As our favorite African bee queen, Cady Heron, once said: “Halloween is the one night a year when a girl can dress like a total slut and no other girls can say anything about it.”
The line between slutty and sexy is dramatically blurred during the last weeks of October. Sexing up our dress up is engrained in the college culture of Halloween. We crowd in sticky basements full of eye patches and broomsticks, noting the subtle differences in our costumes: this sexy pirate wore a mini skirt, and this one, booty shorts. That sexy witch wore a backless dress, while this one wore a cape, and, well, her bra.
And this, right here, is my problem. Being sexy on Halloween is not confined to being a witch or a pirate or a cat or a mouse or a bunny or a cheetah, or any other animal or unrealistic profession. We go to a university stuffed with such innovative thinkers, so let’s take some of that imagination from our mid term essays, and refocus it into the most photographed, erm, creative holiday of the year. If you’re looking for an original idea for a sexy Halloween costume, feel free to borrow any from this list.
Sexy Lunch Lady
Think sexy French maid, but with a hairnet and a mole. When you go out, pass out mystery meat… or candy.
Sexy Drunk Grandma
Hitch that nightgown up to your thighs, slap on some orange lipstick, tease a wig into an Afro, and shove Kleenex in your bra. At the party, bust out your moves on the dance floor, and every time the bass drops, pull out a tissue, or twirl your wig around. Make sure you wear a bald cap underneath.
Sexy Yeti
Glue fur to your skin. That’s all.
Sexy Confederate Soldier
Wrap a confederate flag around your body, and tie it like a tube-top dress. Carry around a rifle (toy, not real) and try to battle anyone going with the America theme this year.

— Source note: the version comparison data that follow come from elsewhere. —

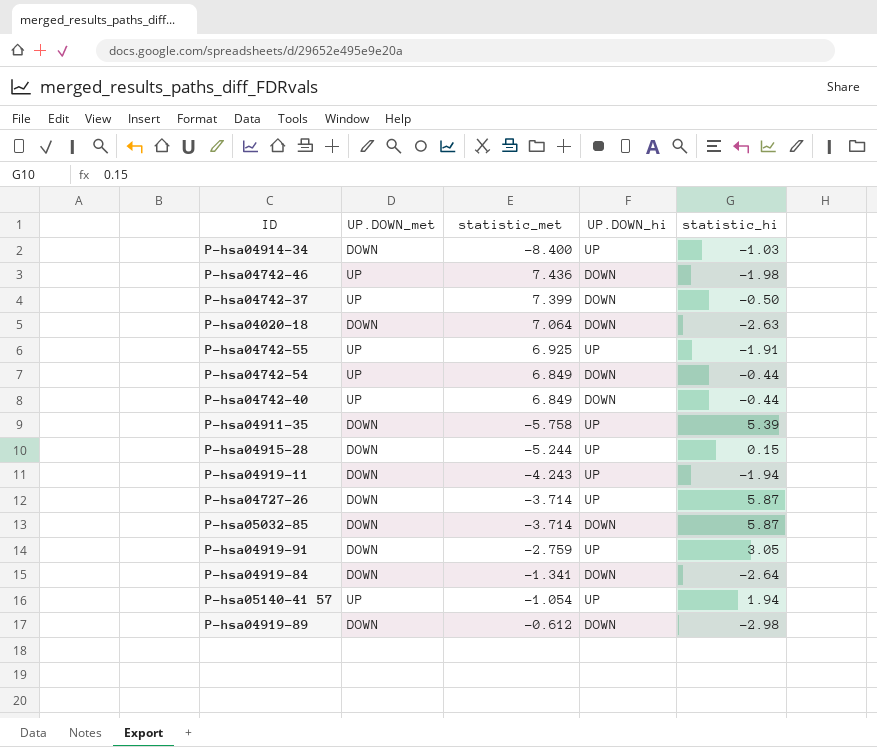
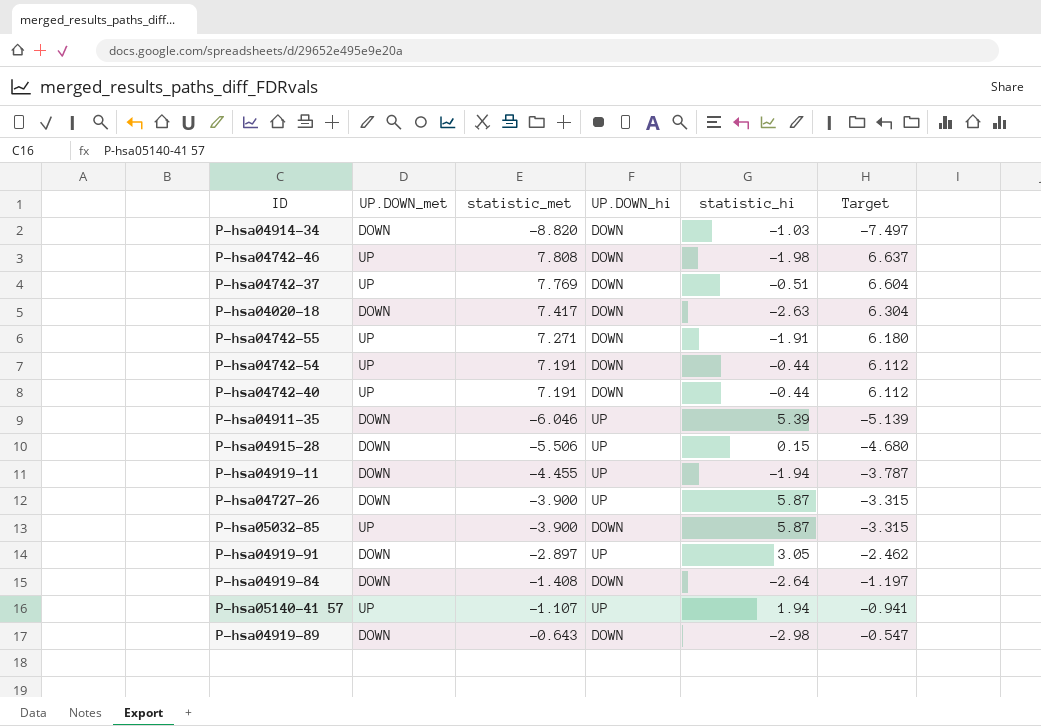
column Target | formula: none -> [statistic_met] * 0.85
P-hsa04914-34 | statistic_met: -8.400 -> -8.820
P-hsa04914-34 | UP.DOWN_hi: UP -> DOWN
P-hsa04742-46 | statistic_met: 7.436 -> 7.808
P-hsa04742-37 | statistic_met: 7.399 -> 7.769
P-hsa04742-37 | statistic_hi: -0.50 -> -0.51
P-hsa04020-18 | statistic_met: 7.064 -> 7.417
P-hsa04742-55 | statistic_met: 6.925 -> 7.271
P-hsa04742-55 | UP.DOWN_hi: UP -> DOWN
P-hsa04742-54 | statistic_met: 6.849 -> 7.191
P-hsa04742-40 | statistic_met: 6.849 -> 7.191
P-hsa04911-35 | statistic_met: -5.758 -> -6.046
P-hsa04915-28 | statistic_met: -5.244 -> -5.506
P-hsa04919-11 | statistic_met: -4.243 -> -4.455
P-hsa04727-26 | statistic_met: -3.714 -> -3.900
P-hsa05032-85 | UP.DOWN_met: DOWN -> UP
P-hsa05032-85 | statistic_met: -3.714 -> -3.900
P-hsa04919-91 | statistic_met: -2.759 -> -2.897
P-hsa04919-84 | statistic_met: -1.341 -> -1.408
P-hsa05140-41 57 | statistic_met: -1.054 -> -1.107
P-hsa04919-89 | statistic_met: -0.612 -> -0.643

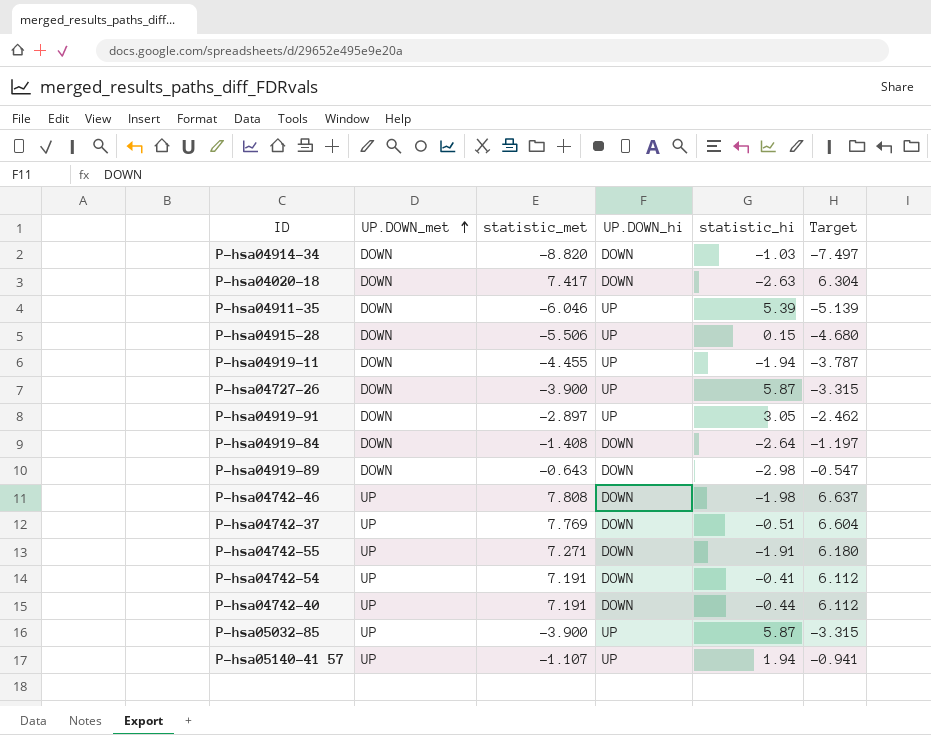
row order: none -> UP.DOWN_met ascending
P-hsa04742-54 | statistic_hi: -0.44 -> -0.41
P-hsa05032-85 | UP.DOWN_hi: DOWN -> UP

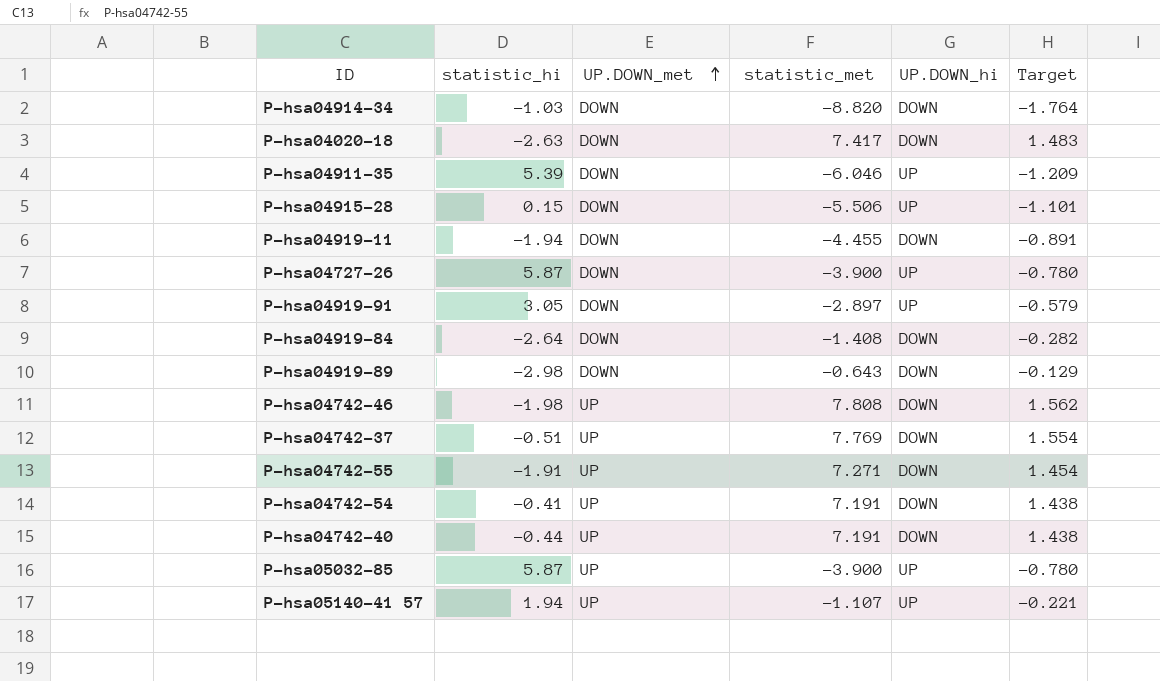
column statistic_hi | position: 5 -> 2
column Target | formula: [statistic_met] * 0.85 -> [statistic_met] * 0.2
P-hsa04919-11 | UP.DOWN_hi: UP -> DOWN

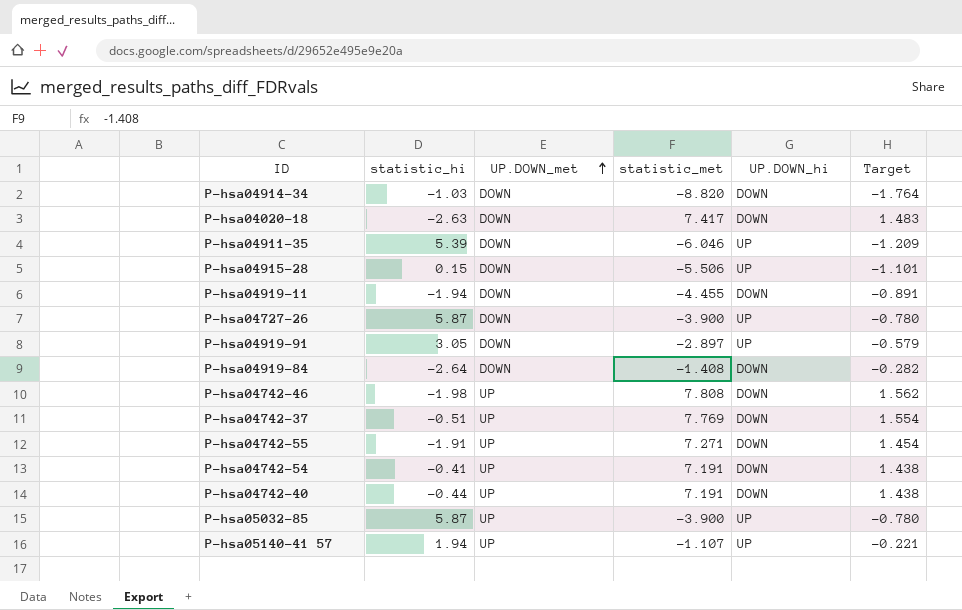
row P-hsa04919-89: -2.98 | DOWN | -0.643 | DOWN | -0.129 -> none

Sexy George W. Bush (or other president)
All you need here is a skirt suit, some hair gel and a nametag to let everyone know which US president you’re dressing as tonight.
Sexy Leif Erikson (this only works if you have long hair)
Braid your hair in front of your face, underneath your chin so it looks like a beard. Pair it with your original slutty-bunny lingerie and hit the town.
What’s better than being sexy? Sexy and original. And if all else fails, you can always just write “sexy” on a white t-shirt and say you’re owning it.